== Exercise brief ==
The answer is one number. Say how many lines in the entries below include the word "based".

(Change detection outputs)
╭──

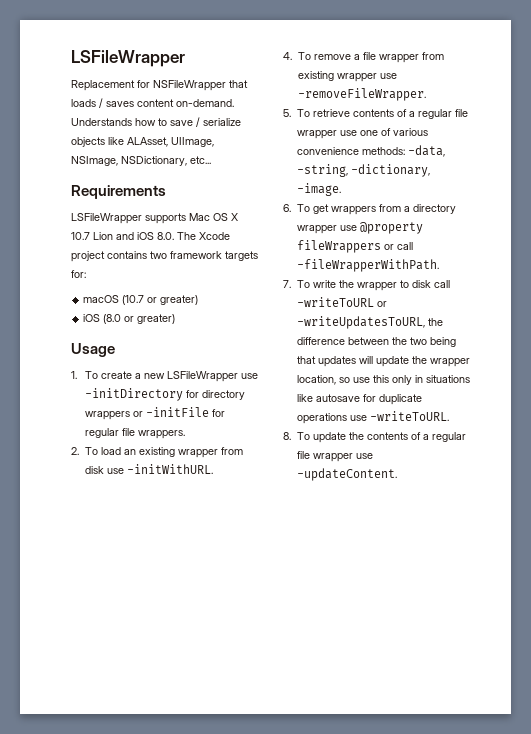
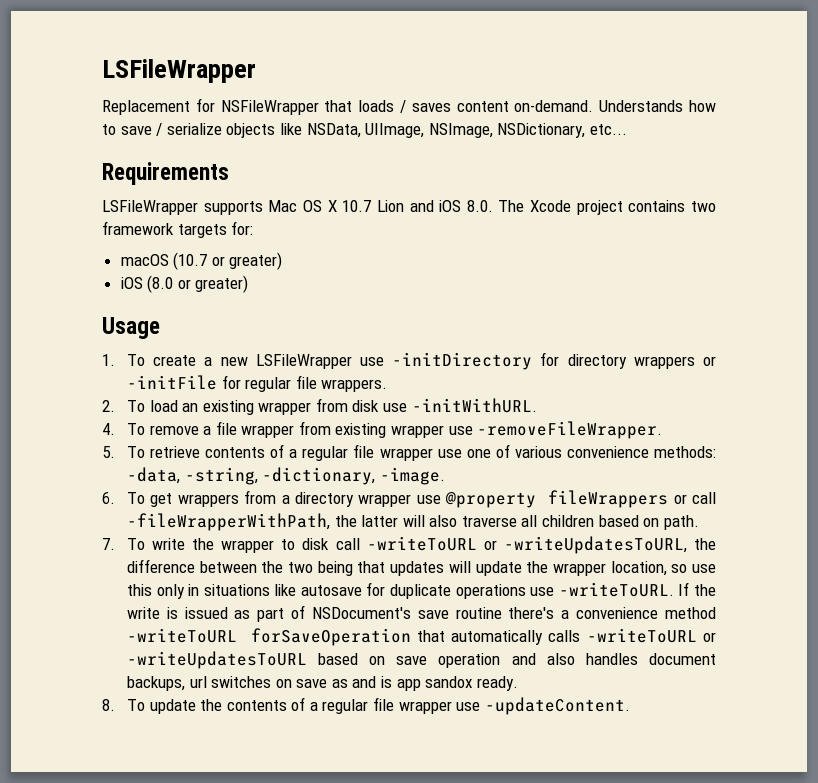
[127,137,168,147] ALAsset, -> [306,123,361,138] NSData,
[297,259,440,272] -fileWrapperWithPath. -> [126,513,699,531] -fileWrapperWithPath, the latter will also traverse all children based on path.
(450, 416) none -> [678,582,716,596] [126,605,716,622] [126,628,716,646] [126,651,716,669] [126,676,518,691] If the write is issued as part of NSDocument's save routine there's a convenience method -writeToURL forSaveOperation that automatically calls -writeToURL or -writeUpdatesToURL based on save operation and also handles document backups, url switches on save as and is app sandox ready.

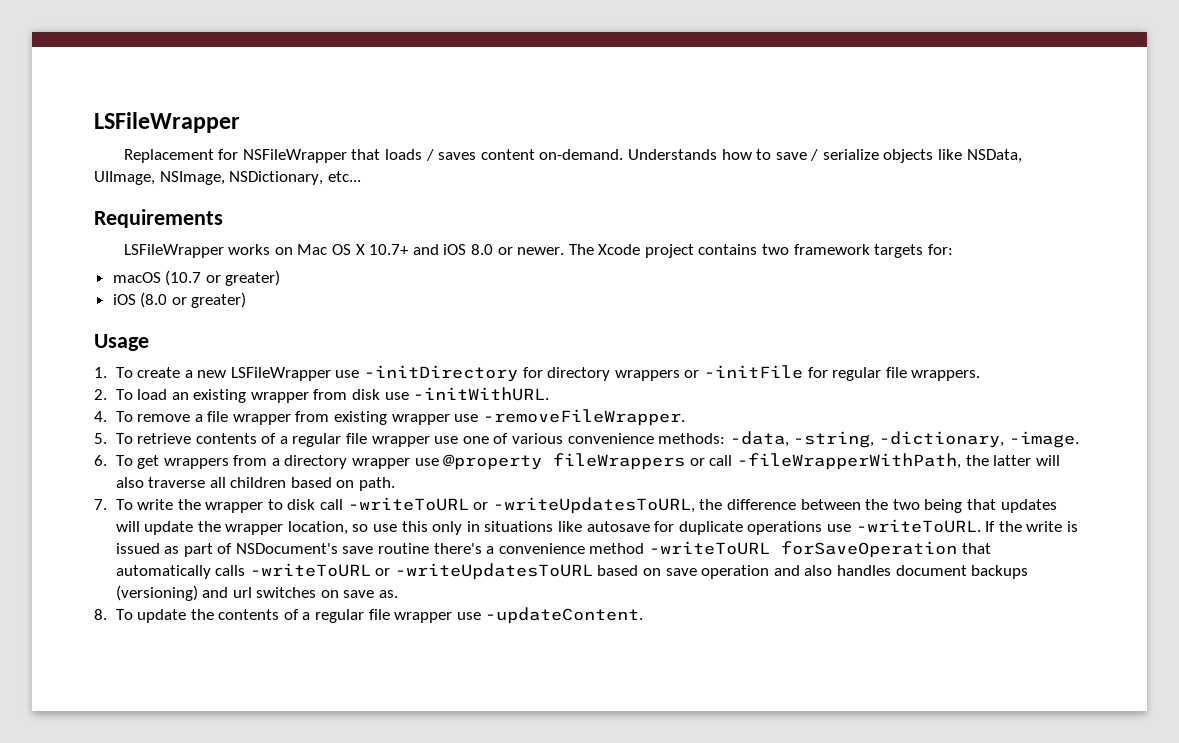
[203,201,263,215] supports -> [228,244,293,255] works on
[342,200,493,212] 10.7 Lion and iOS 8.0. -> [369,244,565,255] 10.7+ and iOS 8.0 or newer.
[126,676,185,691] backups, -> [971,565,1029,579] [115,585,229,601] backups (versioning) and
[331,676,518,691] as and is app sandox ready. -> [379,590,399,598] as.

╰──

== Solution to this problem ==
2